Use this to anticipate different kinds of difficult problems for exam preparation, and solve some practice problems to test yourself. This is an excellent activity for a study group.

Tool: Range of Problems Strategy.

Expert problem solving self-assessment

Evidence-based components of expert problem solving

Observe yourself as you solve problems. Rate how often you DO any of the following. Progress toward internalizing these targets, aiming for doing these activities 80-100% of the time.

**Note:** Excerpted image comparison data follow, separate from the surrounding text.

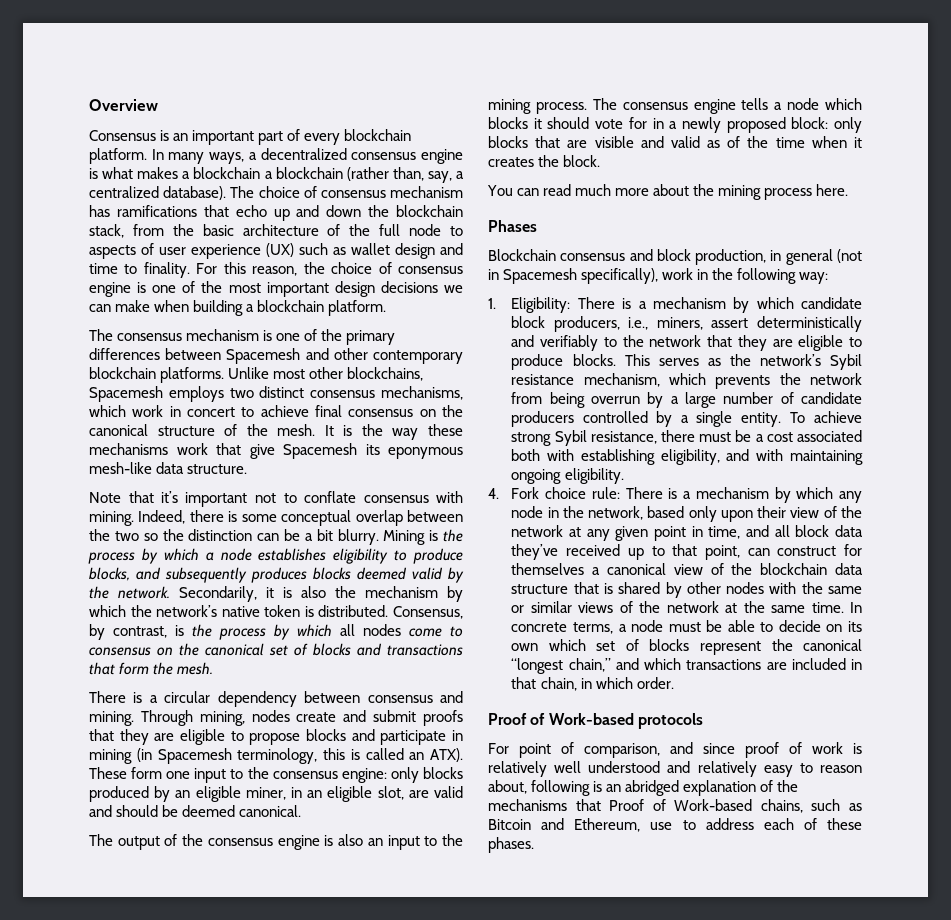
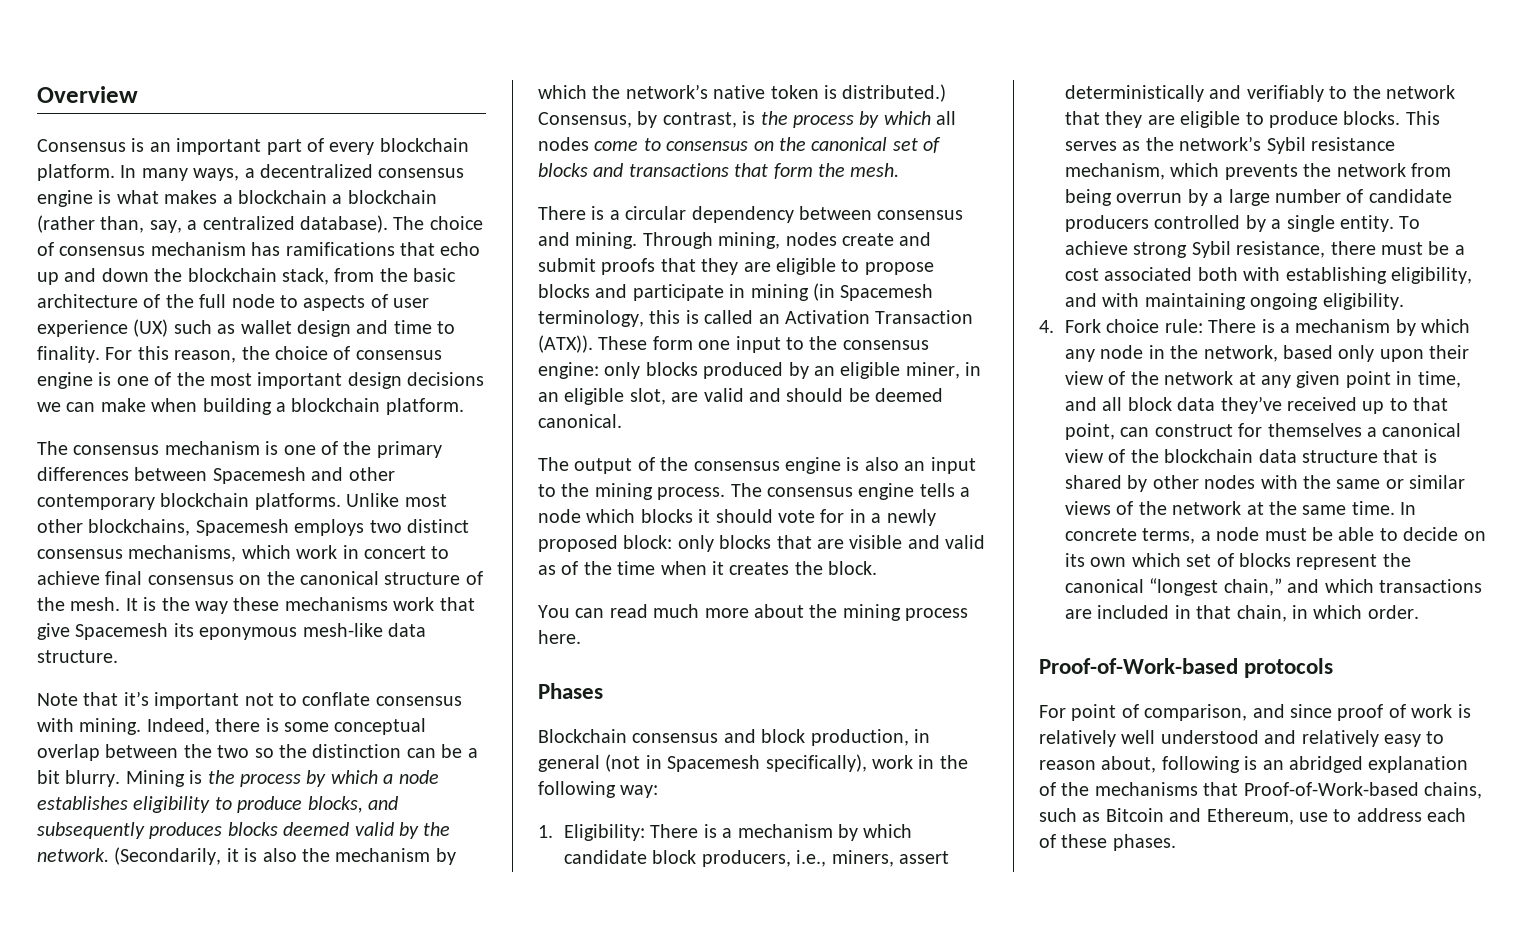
[179,586,257,602] Secondarily, -> [114,847,222,865] (Secondarily,
[318,605,389,617] distributed. -> [842,84,947,102] distributed.)
[430,748,463,762] ATX). -> [785,310,974,324] [538,335,593,353] Activation Transaction (ATX)).
[488,713,634,725] Proof of Work-based -> [1039,658,1238,674] Proof-of-Work-based
[609,799,753,811] Proof of Work-based -> [1243,782,1419,796] Proof-of-Work-based

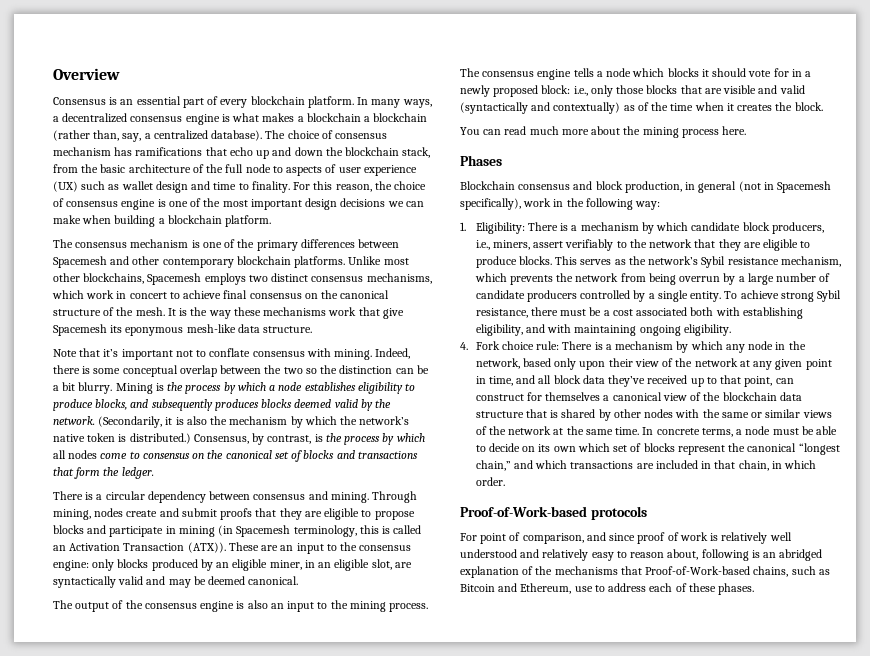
[176,138,262,155] important -> [136,96,181,105] essential
[850,163,900,177] mesh. -> [121,467,154,479] ledger.
[652,336,731,350] form one -> [261,545,294,551] are an
(699, 397) none -> [53,576,116,588] syntactically
[786,388,844,402] should -> [168,579,191,588] may
[677,535,714,552] only -> [573,85,645,97] i.e., only those
(986, 542) none -> [460,102,621,114] (syntactically and contextually)
[1064,85,1242,102] deterministically and -> (564, 244) none

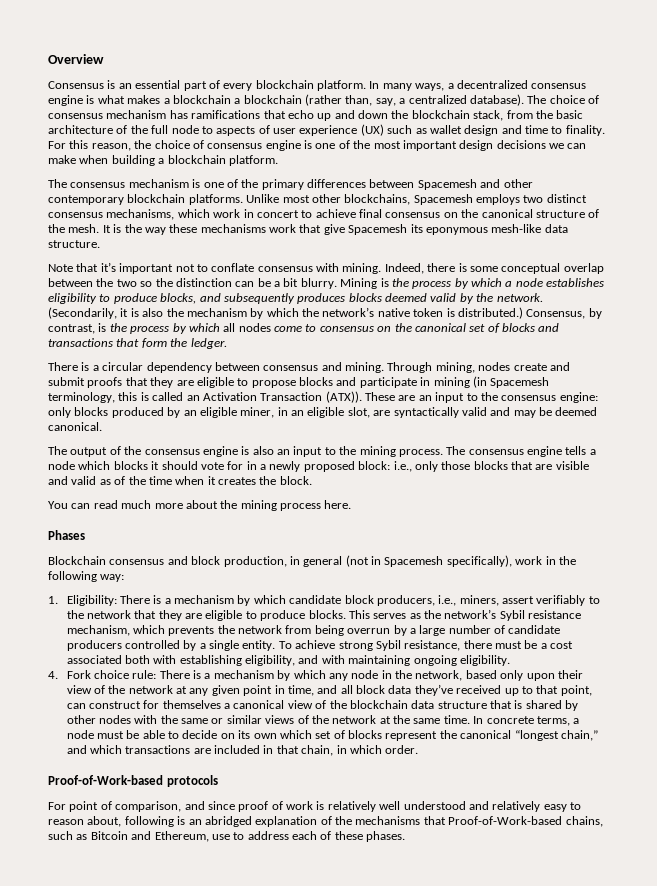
[460,102,621,114] (syntactically and contextually) -> (97, 480) none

Targets for expert problem solving

20%

40%

60%

80%

100%

1.      I describe my thoughts aloud as I solve the problem.
2.      I occasionally pause and reflect about the process and what I have done.
3.      I don’t expect my methods for solving problems to work equally well for others.
4.      I write things down to help overcome the storage limitations of short-term memory (where problem solving takes place).
5.      I focus on accuracy and not on speed.
6.      I interact with others.[2]
7.      I spend time reading the problem.[3]
8.      I spend up to half the available time defining the problem.[4]
9.      When defining problems, I patiently build up a clear picture in my mind of the different parts of the problem and the significance of each part.[5]
10.  I use different tactics when solving exercises and problems.[6]
11.  I use an evidence-based systematic strategy (such as read, define the stated problem, explore to identify the real problem, plan, do it, look back). I am flexible in my application of the strategy.
12.  I monitor my thought processes about once per minute while solving problems.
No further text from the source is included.